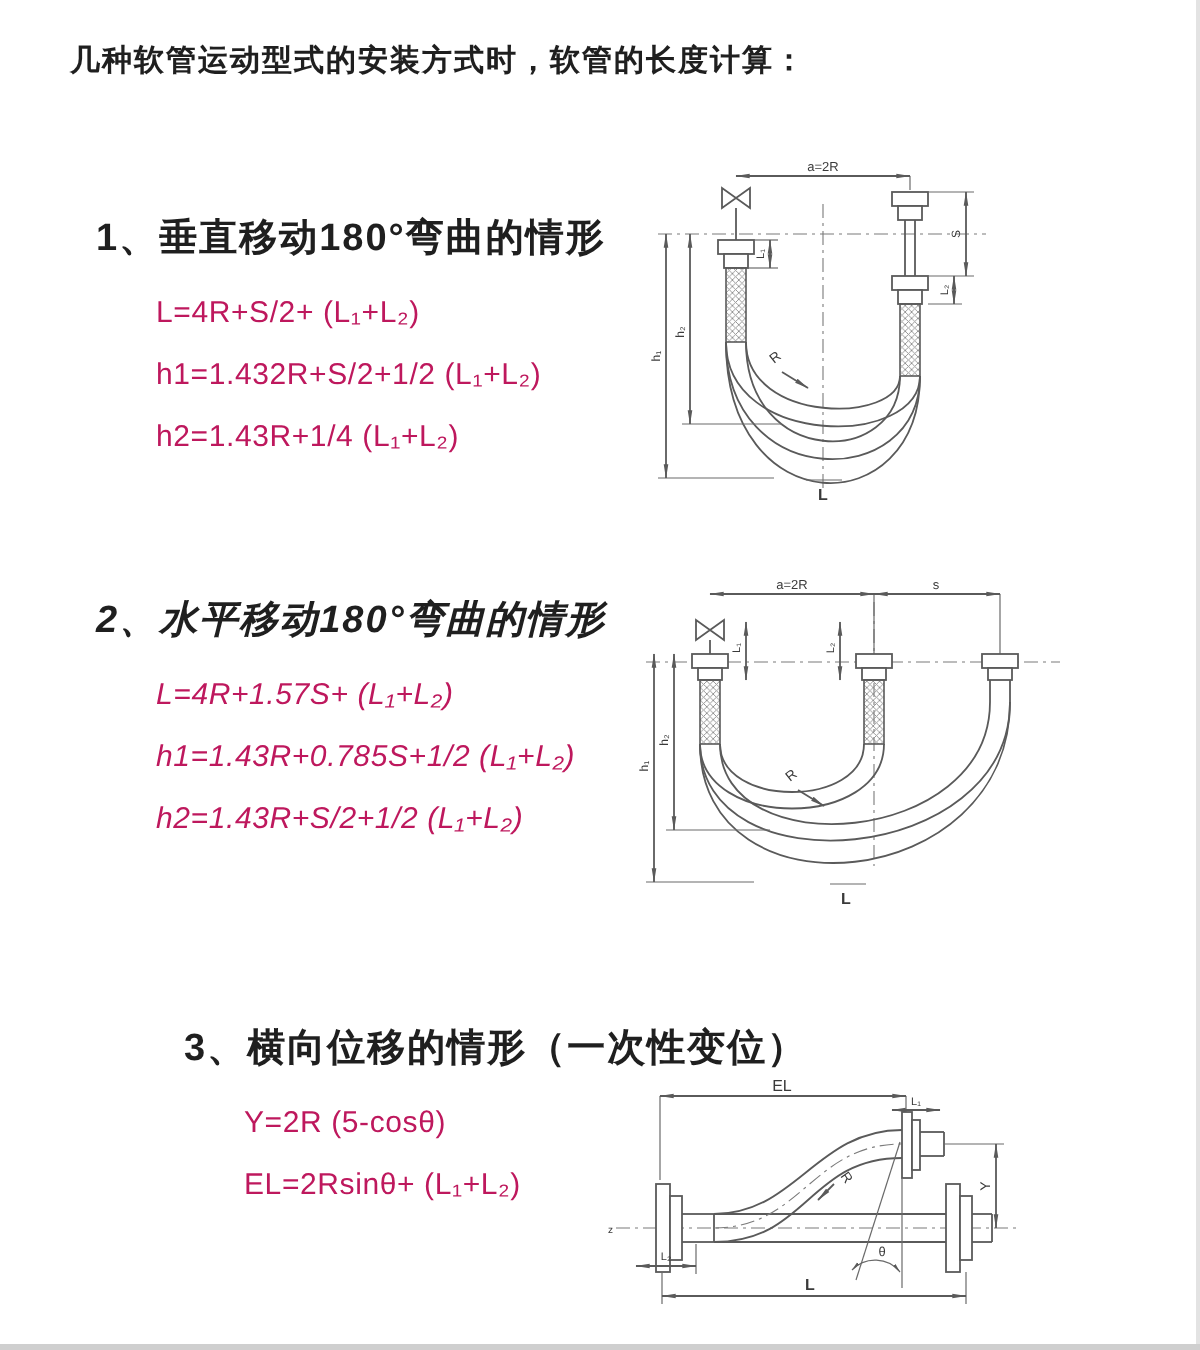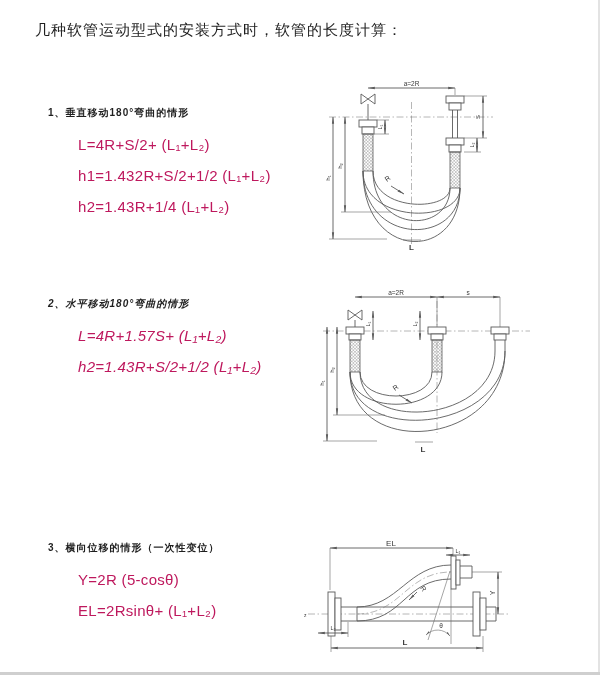--- a/index.html
+++ b/index.html
@@ -10,7 +10,7 @@
   }
   .page-title{
     position:absolute;left:35px;top:21px;
-    font-size:15px;font-weight:normal;letter-spacing:1px;white-space:nowrap;
+    font-size:15px;font-weight:bold;letter-spacing:1px;white-space:nowrap;
   }
   .section{position:absolute;left:48px;}
   .sec-heading{

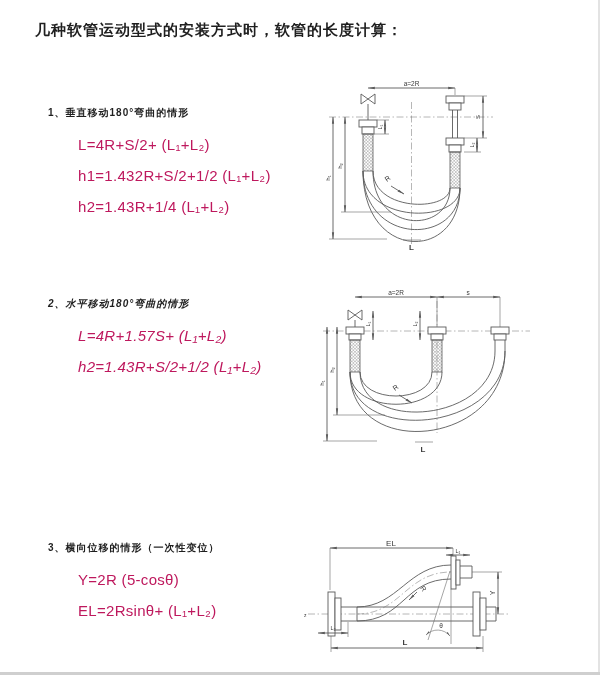--- a/index.html
+++ b/index.html
@@ -14,7 +14,7 @@
   }
   .section{position:absolute;left:48px;}
   .sec-heading{
-    margin:0 0 16px 0;font-size:10px;font-weight:bold;letter-spacing:1px;white-space:nowrap;
+    margin:0 0 16px 0;font-size:19px;font-weight:bold;letter-spacing:1px;white-space:nowrap;
   }
   .formula{
     margin:0 0 14px 30px;font-size:15px;font-weight:normal;color:#be185d;

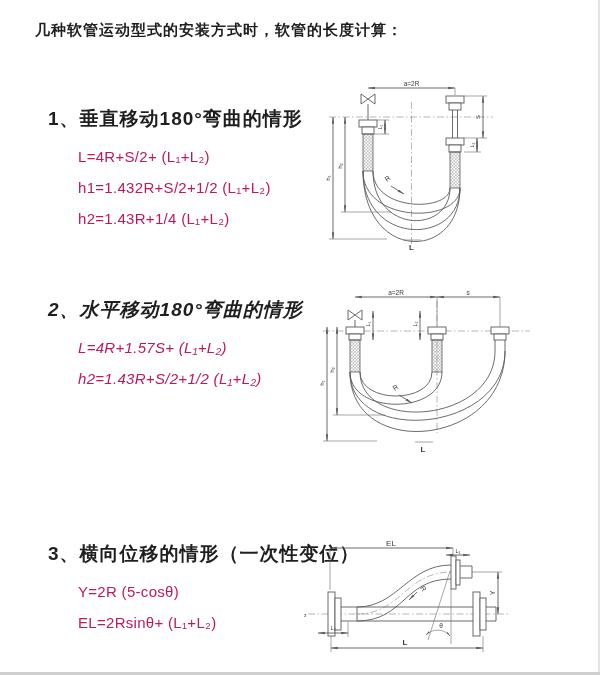--- a/index.html
+++ b/index.html
@@ -139,6 +139,7 @@
 <div class="section" style="top:297px;font-style:italic;">
   <p class="sec-heading">2、水平移动180°弯曲的情形</p>
   <p class="formula">L=4R+1.57S+ (L₁+L₂)</p>
+  <p class="formula">h1=1.43R+0.785S+1/2 (L₁+L₂)</p>
   <p class="formula">h2=1.43R+S/2+1/2 (L₁+L₂)</p>
 </div>
 

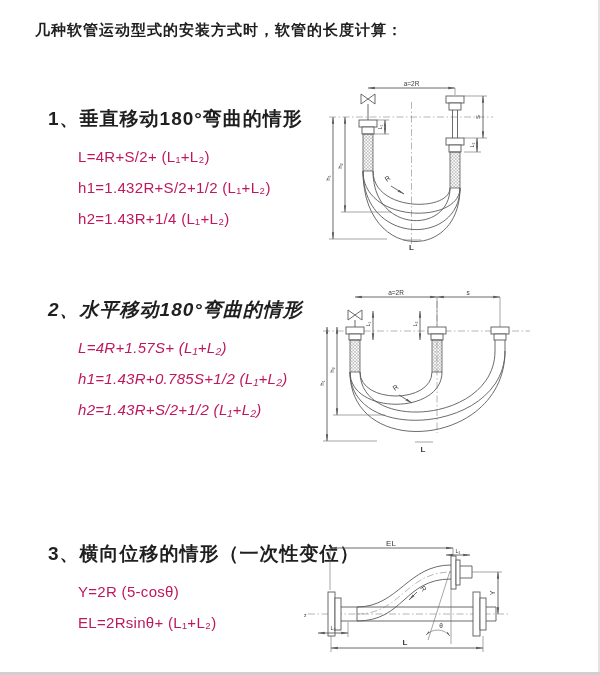--- a/index.html
+++ b/index.html
@@ -232,7 +232,7 @@
 </svg>
 </div>
 
-<div class="section" style="top:541px;">
+<div class="section" style="top:511px;margin-left:44px;">
   <p class="sec-heading">3、横向位移的情形（一次性变位）</p>
   <p class="formula">Y=2R (5-cosθ)</p>
   <p class="formula">EL=2Rsinθ+ (L₁+L₂)</p>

Exercise requirements:
Search the material for the word "letter". Each line where it is found must be copied.

Written answer:
-    font-size:15px;font-weight:normal;letter-spacing:1px;white-space:nowrap;
+    font-size:15px;font-weight:bold;letter-spacing:1px;white-space:nowrap;
-    margin:0 0 16px 0;font-size:10px;font-weight:bold;letter-spacing:1px;white-space:nowrap;
+    margin:0 0 16px 0;font-size:19px;font-weight:bold;letter-spacing:1px;white-space:nowrap;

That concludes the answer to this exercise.